Talk about a short time to enjoy a championship: The St. Louis Cardinals, who already had lost Hall of Fame manager Tony La Russa to retirement, will begin life without Albert Pujols in 2012.
Baseball’s best hitter is moving to the Los Angeles Angels, who on Thursday morning agreed to sign him to a 10-year deal worth about $250 million, which reportedly includes a full no-trade clause.
This was a sneak attack, which few saw coming. The Cardinals had been negotiating against the Miami Marlins, but were widely expected to retain Pujols after the Marlins dropped out of the bidding on Wednesday afternoon. They were not believed to have gone much above $200 million, which was where the Cardinals had been since talks on an extension broke off before the 2011 season.
Angels owner Arte Moreno, who previously had been loath to sign players to mega-contracts, losing Carl Crawford to Boston last winter, sensed an opportunity to close the gap between his team and the Texas Rangers, who have won back-to-back American League pennants.
At some point in the last 48 hours, the Angels became a player in bidding for Pujols and closed the deal with an offer made late Wednesday. Pujols called Moreno on Thursday morning, reportedly after praying on his decision overnight.
This is a huge blow to St. Louis fans who believed Pujols would remain with the Cardinals, the team that drafted him out of Maple Woods (Mo.) Junior College and brought him to the big leagues in 2001. The three-time National League MVP had been a tremendous bargain in St. Louis, never once ranking in the top 17 in salaries. He wanted to make up for his previous under-sized contracts, and does it with this deal.

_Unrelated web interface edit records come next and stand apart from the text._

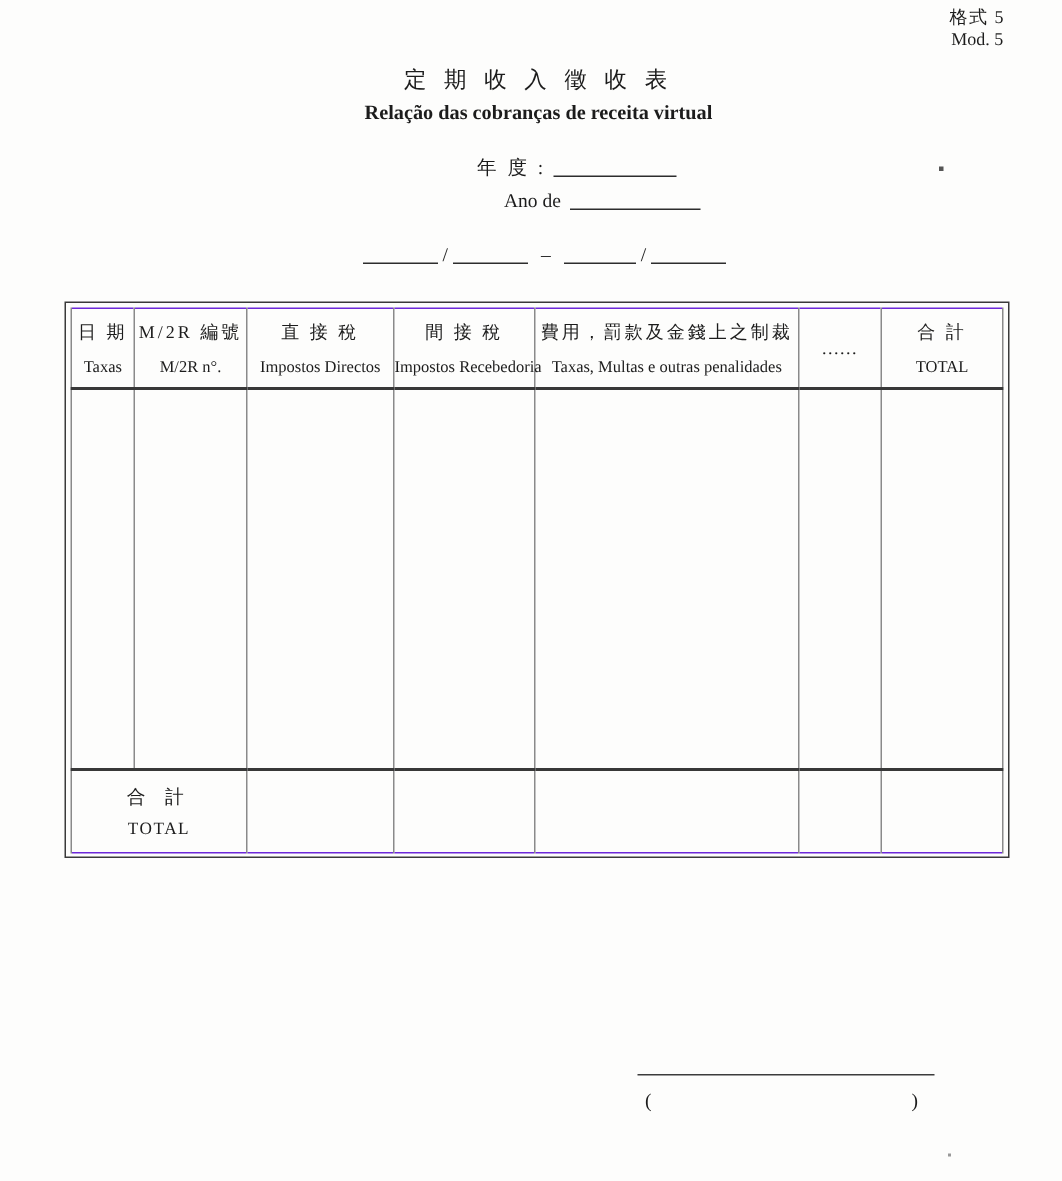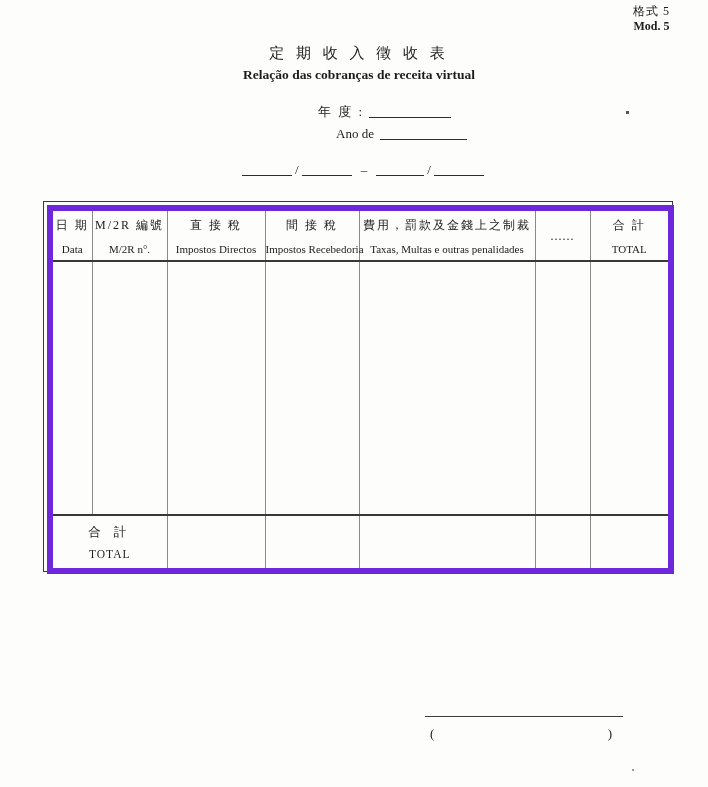"Mod. 5" .code-lat { font-weight: bold -> normal }
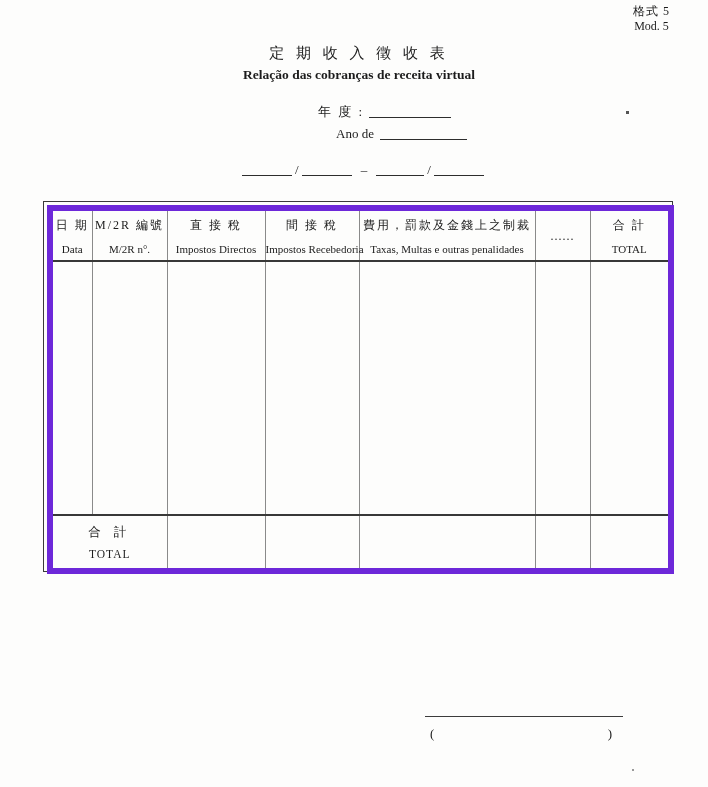"日 期" table { border: 6px solid #6d28d9 -> 1px solid #6d28d9 }
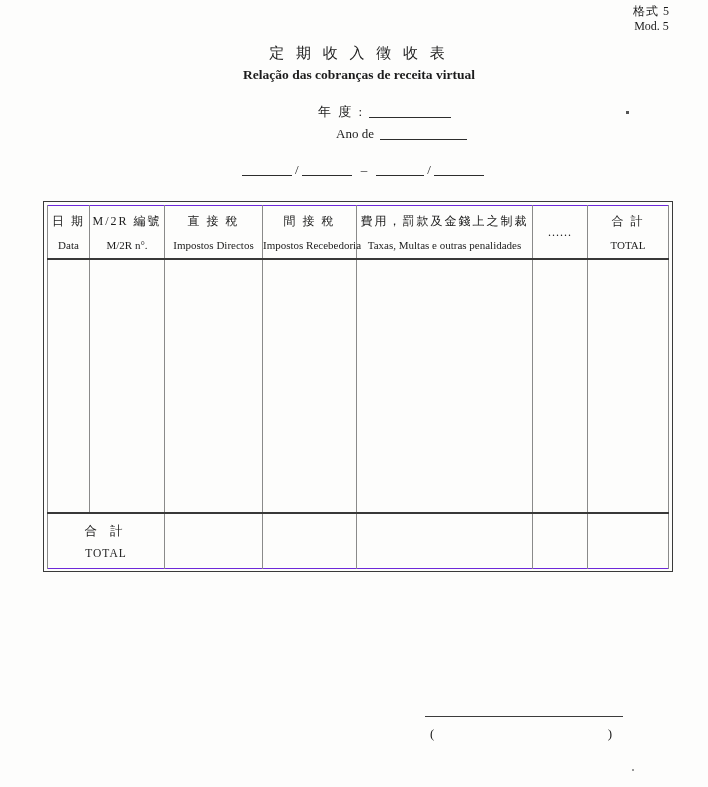"Data" div.h-lat { text: Data -> Taxas }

Pujols, who will be 32 next season, becomes the second-highest paid player in the majors, behind Alex Rodriguez’s 10-year, $275 million deal with the Yankees. Many teams had been scared away by Pujols’ contract demands, citing questions about whether he had passed his prime – his OPS has dropped three years in a row, and he did not seem himself in the first half of 2011 – but the Angels were willing to take a chance. It helps that he can shift to designated hitter if he becomes limited at first base, an option that wasn’t open to the Cardinals.
This did not have to happen. St. Louis owner Bill DeWitt and GM John Mozeliak could have kept Pujols off the free-agent market, addressing his desire for a contract extension before last spring training, when he was only one year away from free agency.
But in their defense, St. Louis is one of the smallest markets in the majors, and it seems reasonable that they were trying to maintain the payroll around $110 million. That was the figure even with Pujols underpaid.
Pujols’ departure from St. Louis unquestionably makes this a successful week for Theo Epstein and the Cubs, even if they depart the winter meetings without adding a single player. Prince Fielder also seems unlikely to return to Milwaukee, which would further flatten the landscape in the NL Central.
Will Fielder be headed to the Texas Rangers? Nolan Ryan has downplayed his interest in adding one of the top free agents but you wonder if Pujols going to Anaheim will change his thinking.